● Activity
Whenever a line of the data below holds the string "sophisticated", copy that line.

(Data provided)

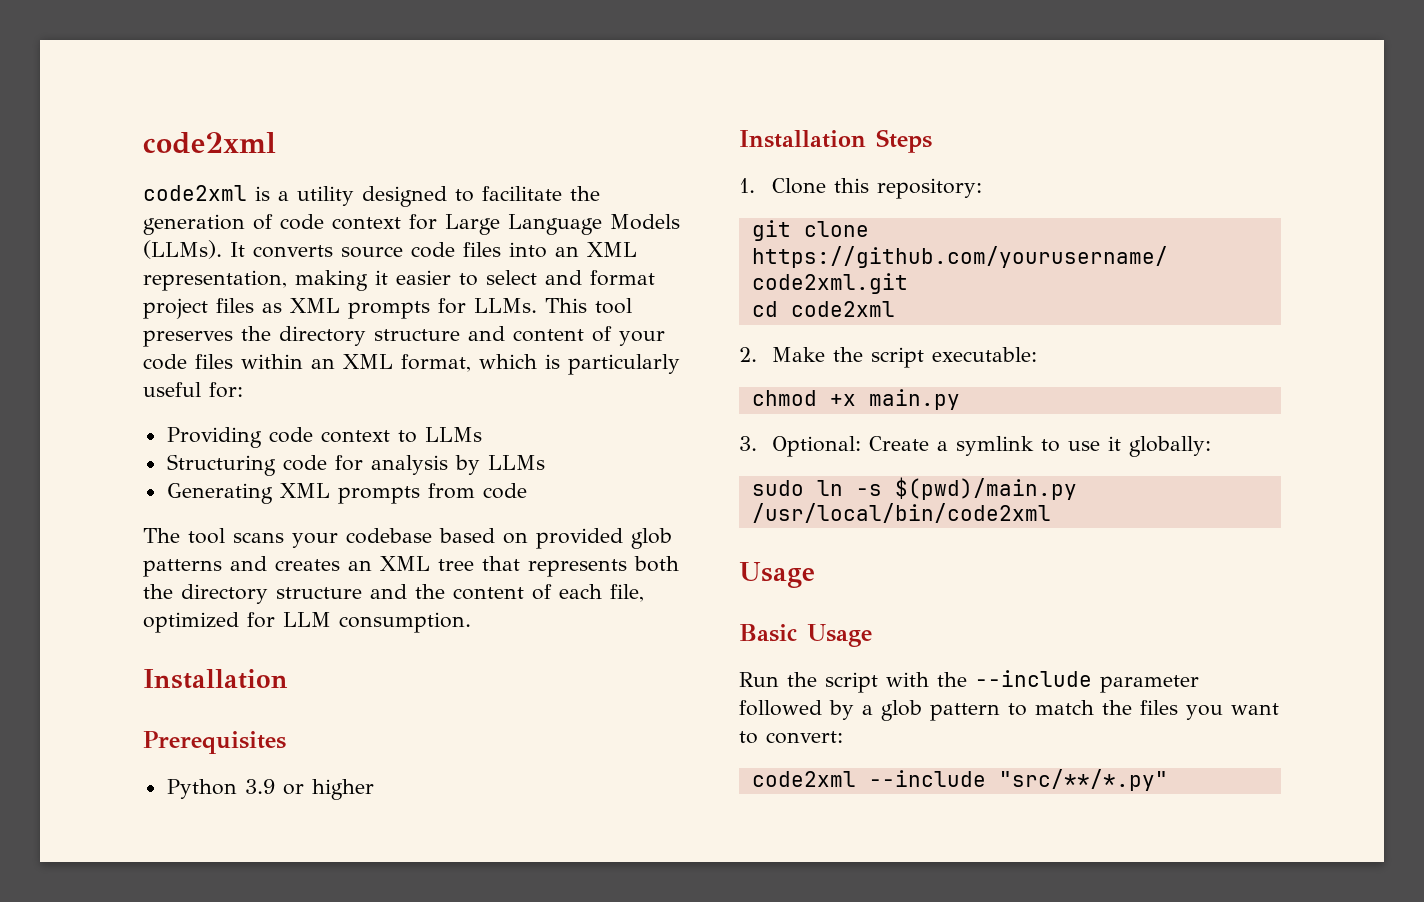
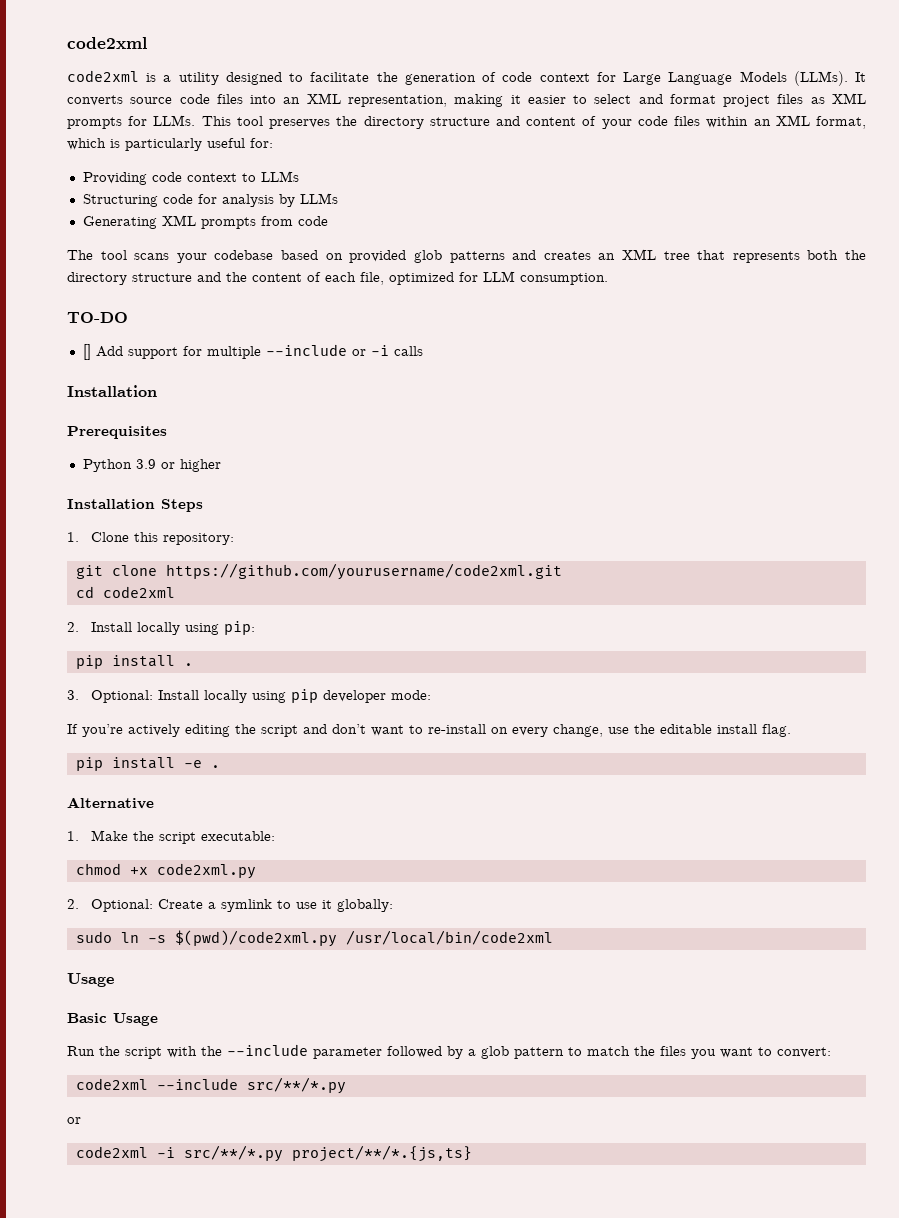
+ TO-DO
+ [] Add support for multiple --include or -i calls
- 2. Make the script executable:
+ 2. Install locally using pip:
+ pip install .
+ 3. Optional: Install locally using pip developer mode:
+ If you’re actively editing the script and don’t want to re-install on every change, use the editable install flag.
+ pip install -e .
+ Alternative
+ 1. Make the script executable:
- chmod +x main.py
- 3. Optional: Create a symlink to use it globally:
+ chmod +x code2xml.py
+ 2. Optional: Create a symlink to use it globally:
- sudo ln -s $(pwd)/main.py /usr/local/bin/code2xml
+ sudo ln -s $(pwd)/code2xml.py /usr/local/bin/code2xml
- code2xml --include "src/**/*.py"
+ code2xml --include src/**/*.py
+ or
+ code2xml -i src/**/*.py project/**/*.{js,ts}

(End Data provided)
(Data provided)

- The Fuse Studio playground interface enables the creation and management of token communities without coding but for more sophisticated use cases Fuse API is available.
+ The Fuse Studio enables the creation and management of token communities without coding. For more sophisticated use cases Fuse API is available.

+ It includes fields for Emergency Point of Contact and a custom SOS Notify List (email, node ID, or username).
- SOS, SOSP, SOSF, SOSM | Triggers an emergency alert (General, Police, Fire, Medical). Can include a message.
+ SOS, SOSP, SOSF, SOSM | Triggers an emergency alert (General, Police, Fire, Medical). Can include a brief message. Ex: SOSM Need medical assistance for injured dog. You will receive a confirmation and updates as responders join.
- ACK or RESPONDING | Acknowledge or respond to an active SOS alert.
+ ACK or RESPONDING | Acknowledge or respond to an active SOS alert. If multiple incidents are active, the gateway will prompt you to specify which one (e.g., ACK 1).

(End Data provided)

● Answer space
- The Fuse Studio playground interface enables the creation and management of token communities without coding but for more sophisticated use cases Fuse API is available.
+ The Fuse Studio enables the creation and management of token communities without coding. For more sophisticated use cases Fuse API is available.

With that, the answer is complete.